▶ _Material for the task_:
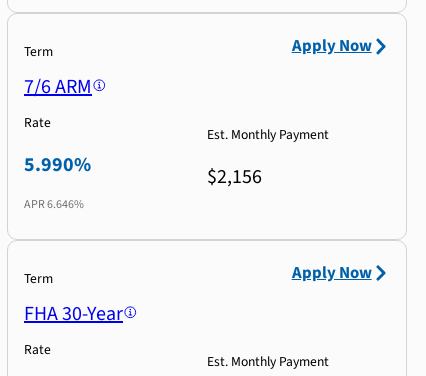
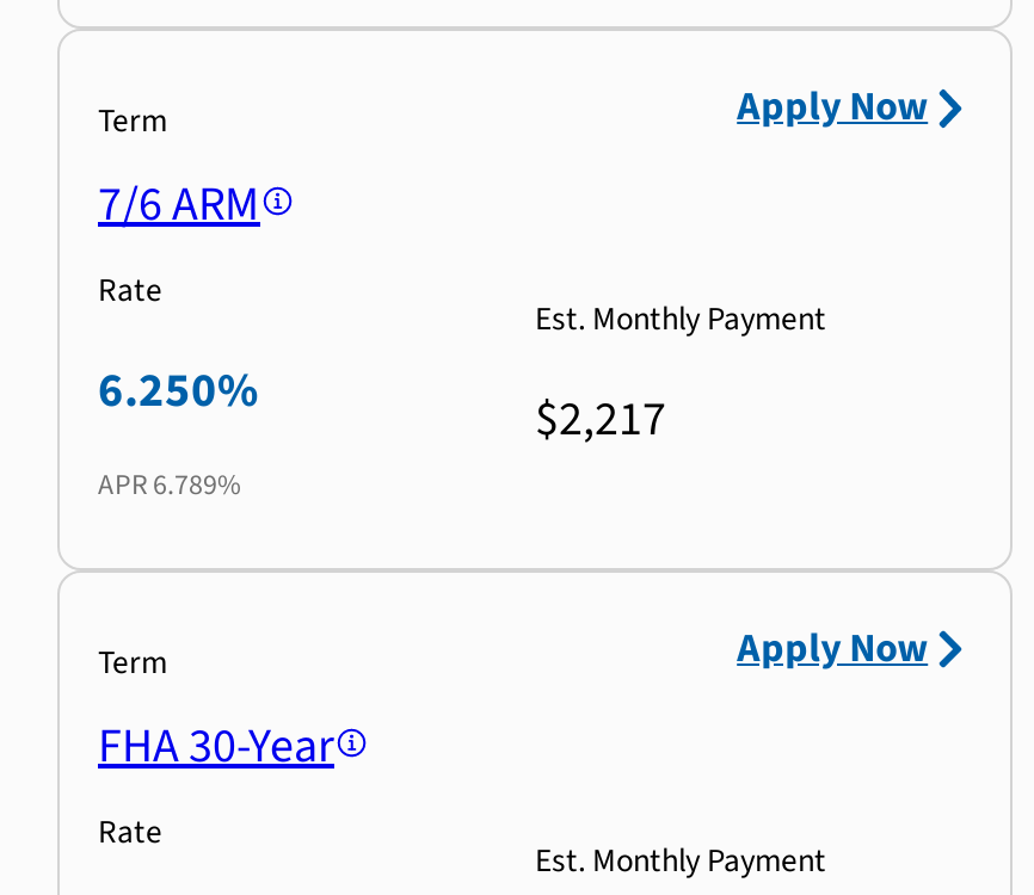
[24,151,91,179] 5.990% -> [98,358,258,425] 6.250%
[207,163,262,191] $2,156 -> [535,387,666,454] $2,217
[24,196,84,213] APR 6.646% -> [98,466,241,506] APR 6.789%

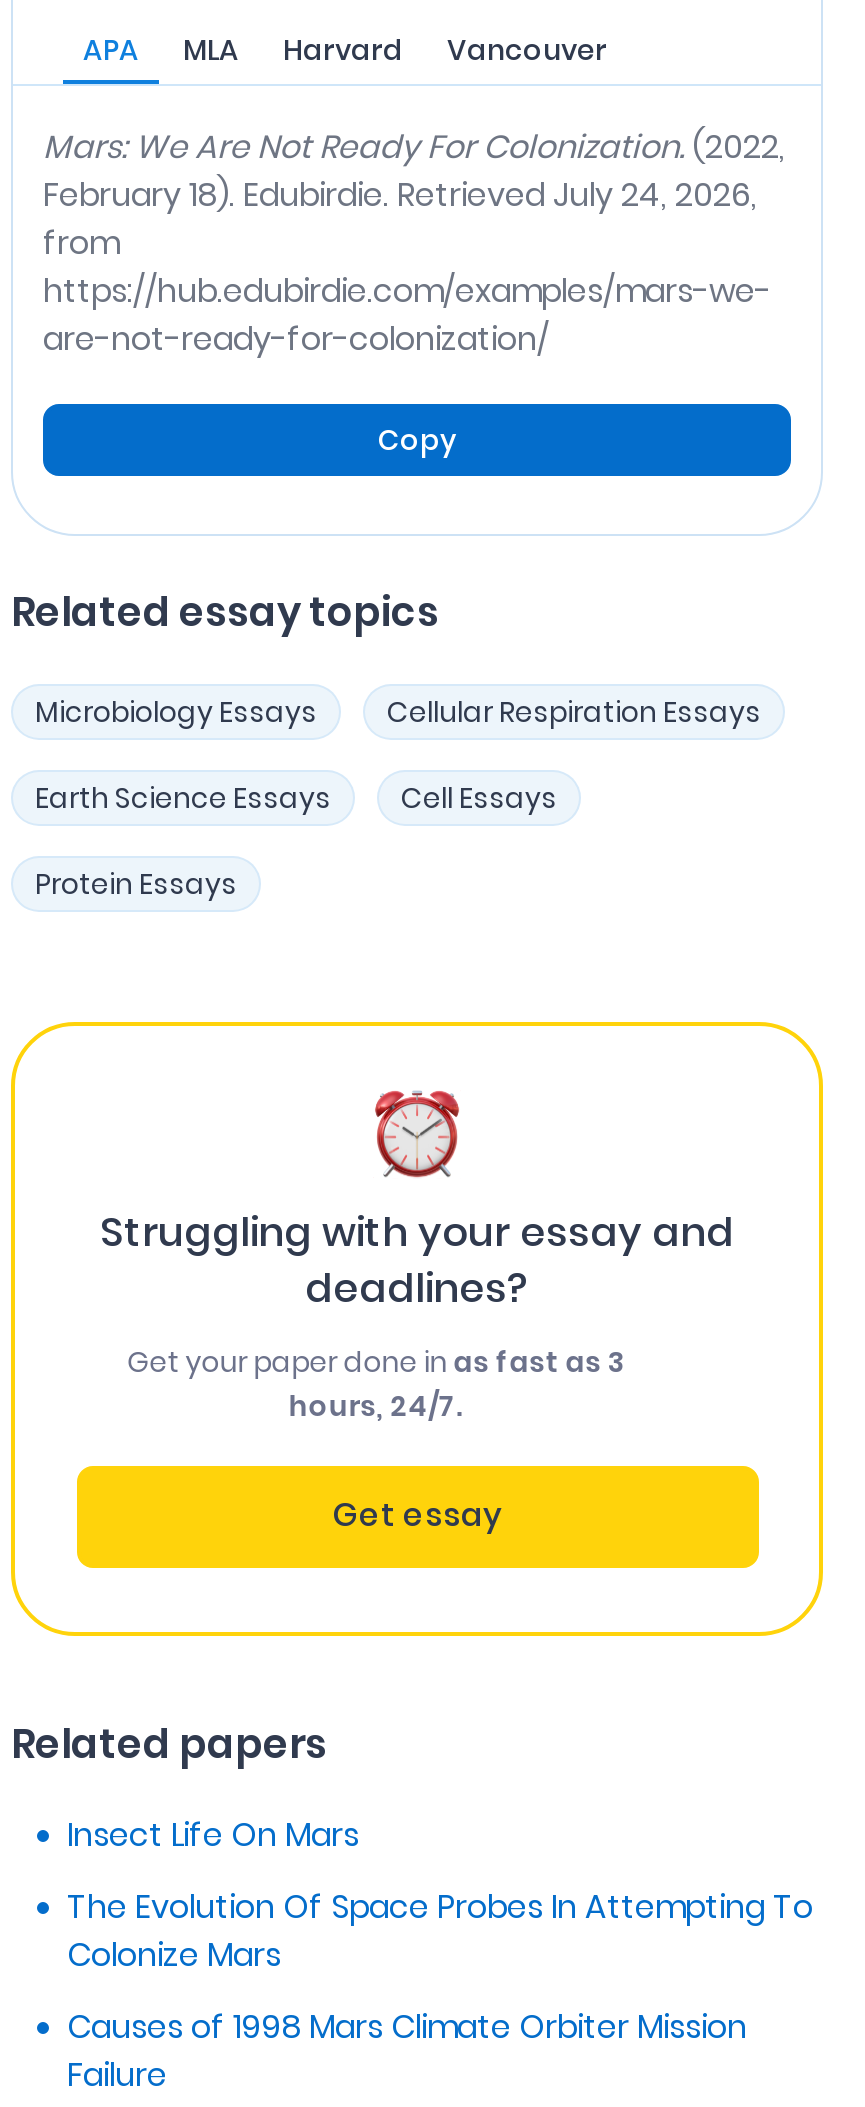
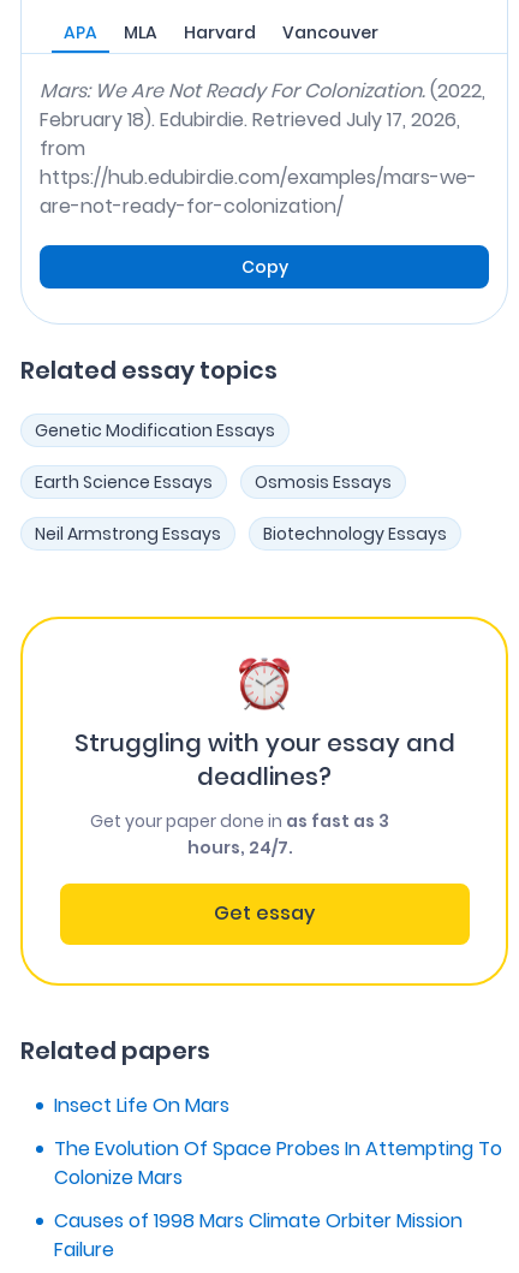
[43,171,757,217] February 18). Edubirdie. Retrieved July 24, 2026, -> [40,105,460,133] February 18). Edubirdie. Retrieved July 17, 2026,
[35,691,761,731] Microbiology Essays | Cellular Respiration Essays -> [35,418,275,442] Genetic Modification Essays
[401,777,557,817] Cell Essays -> [255,470,392,494] Osmosis Essays
[35,863,237,903] Protein Essays -> [35,521,447,545] Neil Armstrong Essays | Biotechnology Essays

▶ _Activity_: The pictures in the entries above should be left out; all else must be copied exactly.

▶ _Exercise response_:
[24,151,91,179] 5.990% -> [98,358,258,425] 6.250%
[207,163,262,191] $2,156 -> [535,387,666,454] $2,217
[24,196,84,213] APR 6.646% -> [98,466,241,506] APR 6.789%

[43,171,757,217] February 18). Edubirdie. Retrieved July 24, 2026, -> [40,105,460,133] February 18). Edubirdie. Retrieved July 17, 2026,
[35,691,761,731] Microbiology Essays | Cellular Respiration Essays -> [35,418,275,442] Genetic Modification Essays
[401,777,557,817] Cell Essays -> [255,470,392,494] Osmosis Essays
[35,863,237,903] Protein Essays -> [35,521,447,545] Neil Armstrong Essays | Biotechnology Essays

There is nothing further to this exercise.